Make the glossary part of your workflow:

java

/**
 * Represents a monetary transaction.
 *
 * @see glossary#inv_001 (Invoice)
 * @see glossary#enum_payment_status (PaymentStatus enum)
 *
 * A Payment represents a completed or pending money movement.
 * See the domain glossary for detailed relationships.
 */
public class Payment {
  private UUID id;
  private PaymentStatus status;
  private BigDecimal amount;
 
  // ...
}

In your README or architecture docs:

markdown

## Domain Model
 
Before diving into the code, read the [Domain Glossary](./docs/glossary.md).
This explains core entities like Organization, Invoice, and Subscription
in both business and technical terms.

Automating Detection of Drift

You can write a validation script that checks if your glossary is falling out of sync:

bash

#!/bin/bash
# validate_glossary.sh
 
GLOSSARY="docs/glossary.yaml"
CODEBASE="src/"
 
# Check 1: Are all documented classes still in the code?
echo "Checking for deleted classes..."
grep "class: " "$GLOSSARY" | while read line; do
  class_path=$(echo "$line" | sed 's/.*class: //g' | cut -d: -f1)
  if [ ! -f "$class_path" ]; then
    echo "WARNING: $class_path referenced in glossary but not found in code"
  fi
done
 
# Check 2: Are there new major classes not in glossary?
echo "Checking for undocumented classes..."
find "$CODEBASE" -name "*.java" -o -name "*.ts" | while read file; do
  class_name=$(grep "^class\s\|^interface\s\|^type\s" "$file" | head -1 | awk '{print $2}' | sed 's/{.*//')
  if ! grep -q "$class_name" "$GLOSSARY"; then
    echo "CANDIDATE: $class_name in $file (not in glossary)"
  fi
done

Run this monthly.
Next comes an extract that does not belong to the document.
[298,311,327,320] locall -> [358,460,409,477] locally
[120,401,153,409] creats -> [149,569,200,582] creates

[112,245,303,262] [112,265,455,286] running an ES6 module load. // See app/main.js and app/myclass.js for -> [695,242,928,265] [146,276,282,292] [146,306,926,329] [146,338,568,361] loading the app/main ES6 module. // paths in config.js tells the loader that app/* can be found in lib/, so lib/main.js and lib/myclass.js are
It surfaces candidates for addition and warnings about deleted classes. The automation takes the drudgery out of maintenance.
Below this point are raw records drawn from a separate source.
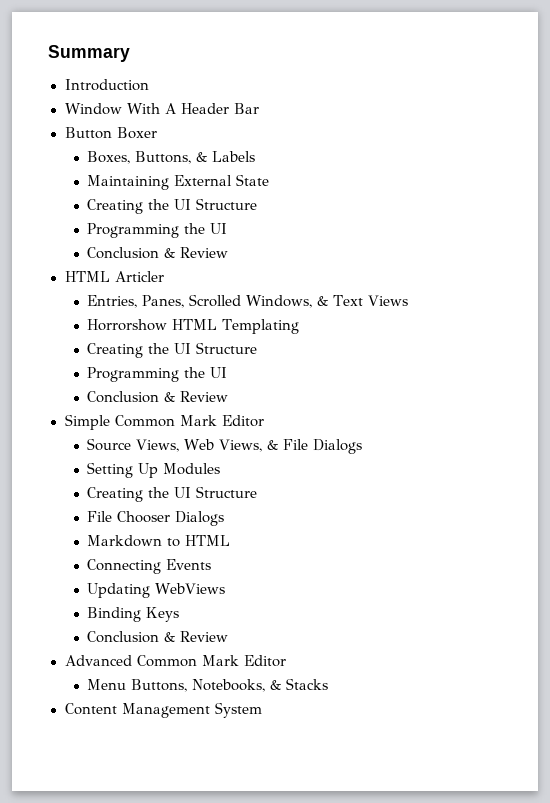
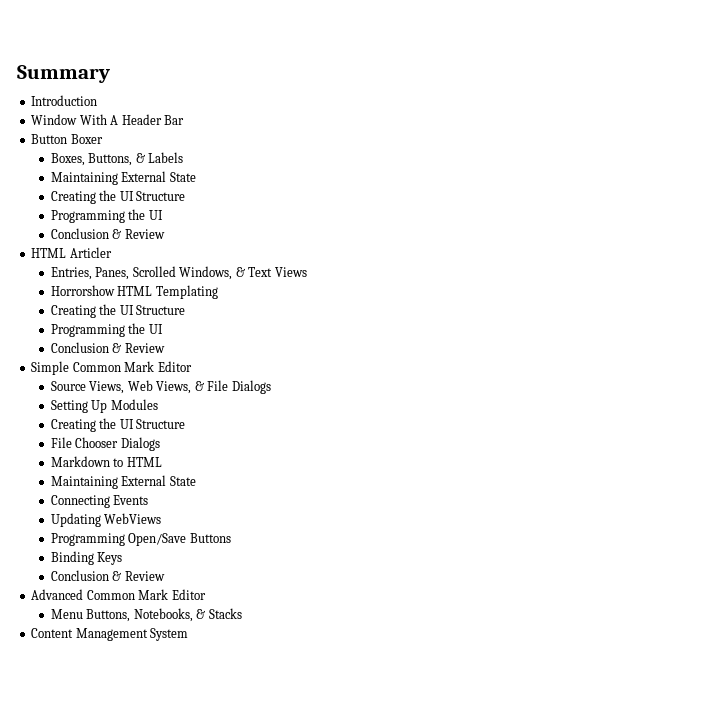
(231, 540) none -> [50,475,196,489] // Maintaining External State
(226, 588) none -> [50,533,231,546] // Programming Open/Save Buttons

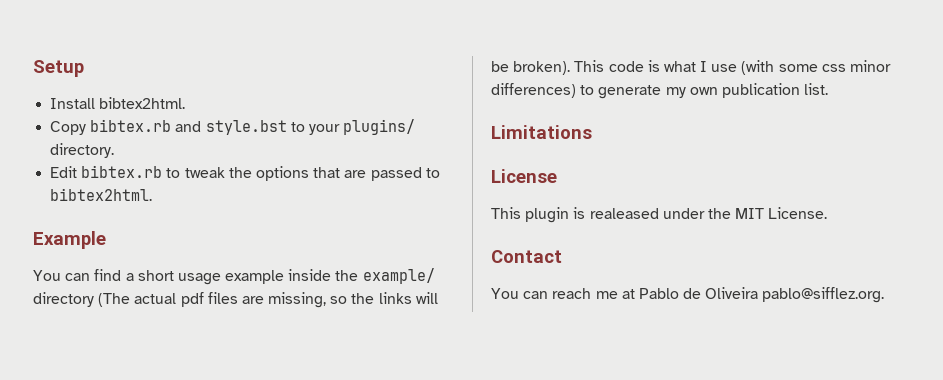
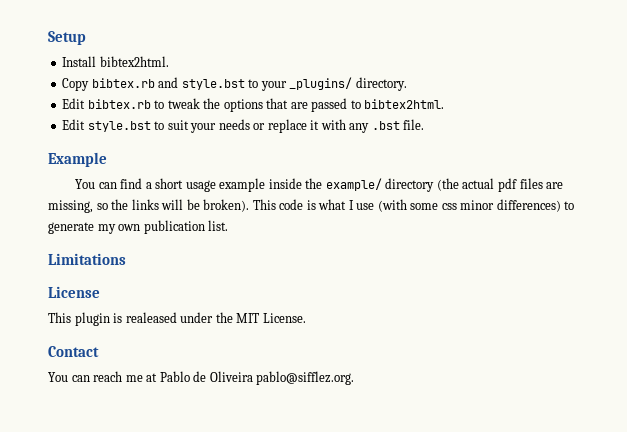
[343,119,416,135] plugins/ -> [289,77,353,90] _plugins/
(153, 194) none -> [62,119,425,133] // Edit style.bst to suit your needs or replace it with any .bst file.
[98,293,131,307] (The -> [436,178,459,191] (the

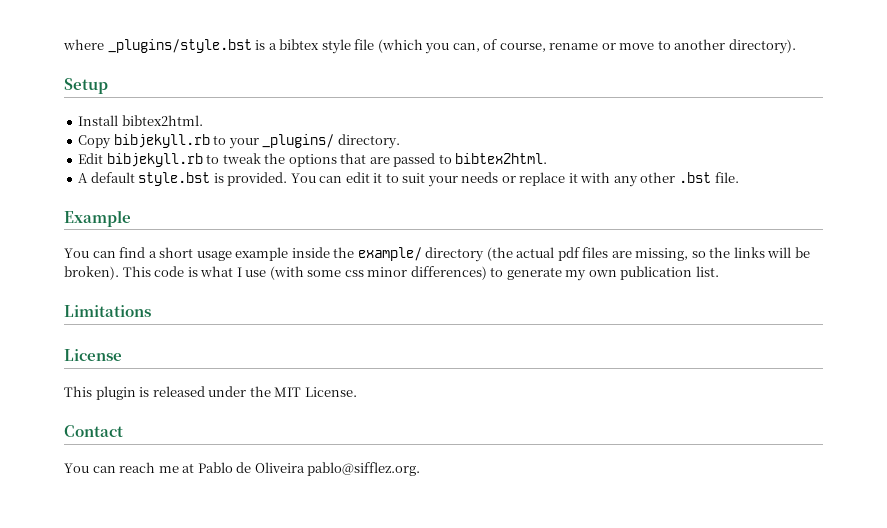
(48, 38) none -> [63,39,796,54] where _plugins/style.bst is a bibtex style file (which you can, of course, rename or move to another directory). //
[91,77,245,90] bibtex.rb and style.bst -> [113,134,210,148] bibjekyll.rb
[87,99,151,109] bibtex.rb -> [106,153,203,167] bibjekyll.rb
[62,119,151,132] Edit style.bst -> [78,172,383,186] A default style.bst is provided. You can edit it
(370, 128) none -> [640,172,676,183] other
[125,312,177,323] realeased -> [152,386,205,397] released

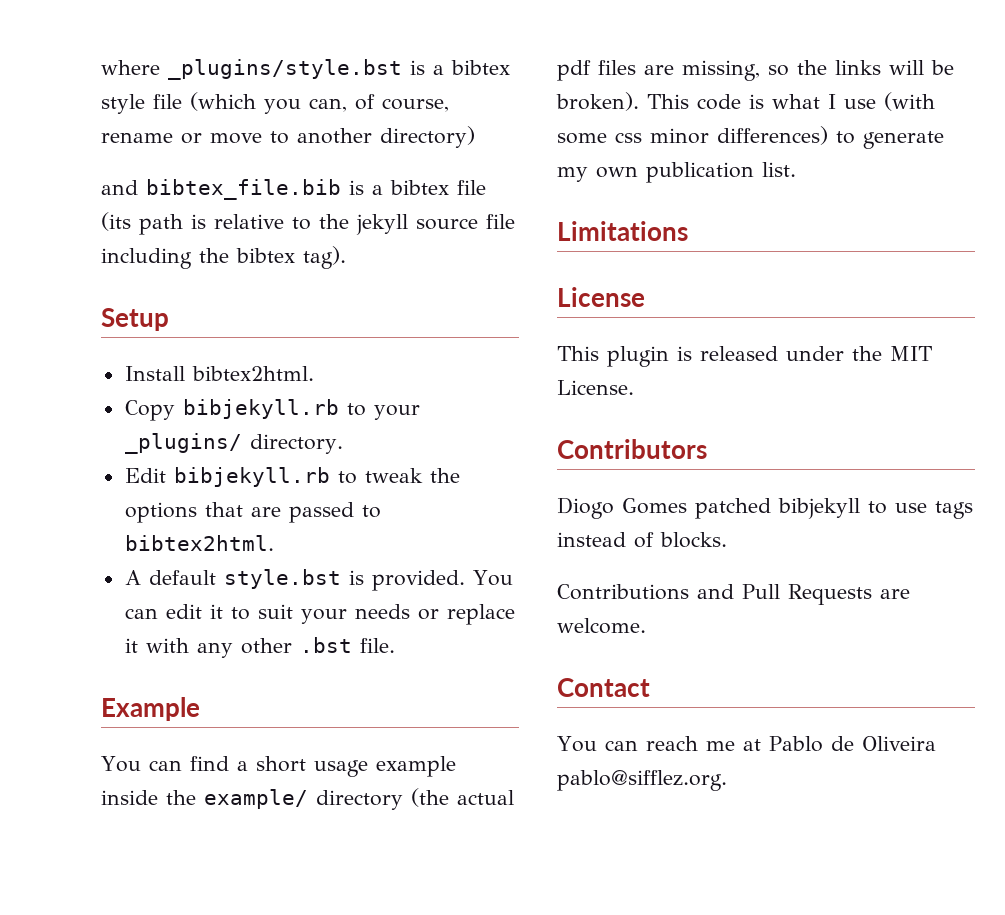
[728,39,796,54] directory). -> [380,126,475,148] [101,179,486,200] [101,212,515,235] [101,246,346,269] directory) // and bibtex_file.bib is a bibtex file (its path is relative to the jekyll source file including the bibtex tag).
(357, 392) none -> [557,439,707,459] [557,497,973,519] [557,532,727,548] [557,584,910,605] [557,618,646,634] // Contributors // Diogo Gomes patched bibjekyll to use tags instead of blocks. // Contributions and Pull Requests are welcome.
Real-World Example: Building a Payment Glossary

Let's walk through this with a concrete example. Imagine you're building the glossary for a payments system. Here's what you'd extract:

From class names:

PaymentProcessor
PaymentGateway
RefundHandler
FailedPaymentRetry

From database schema:

payments table
payment_intents table
refunds table

From configuration:

payment_gateway_timeout_seconds
max_retry_attempts
refund_processing_days

From tests:

test_pending_payment_becomes_completed
test_failed_payment_triggers_retry
test_refund_reverses_payment

Now you start asking: What's the relationship between PaymentProcessor and PaymentGateway? You read the code. PaymentProcessor calls PaymentGateway. So PaymentGateway is a dependency, a tool that PaymentProcessor uses.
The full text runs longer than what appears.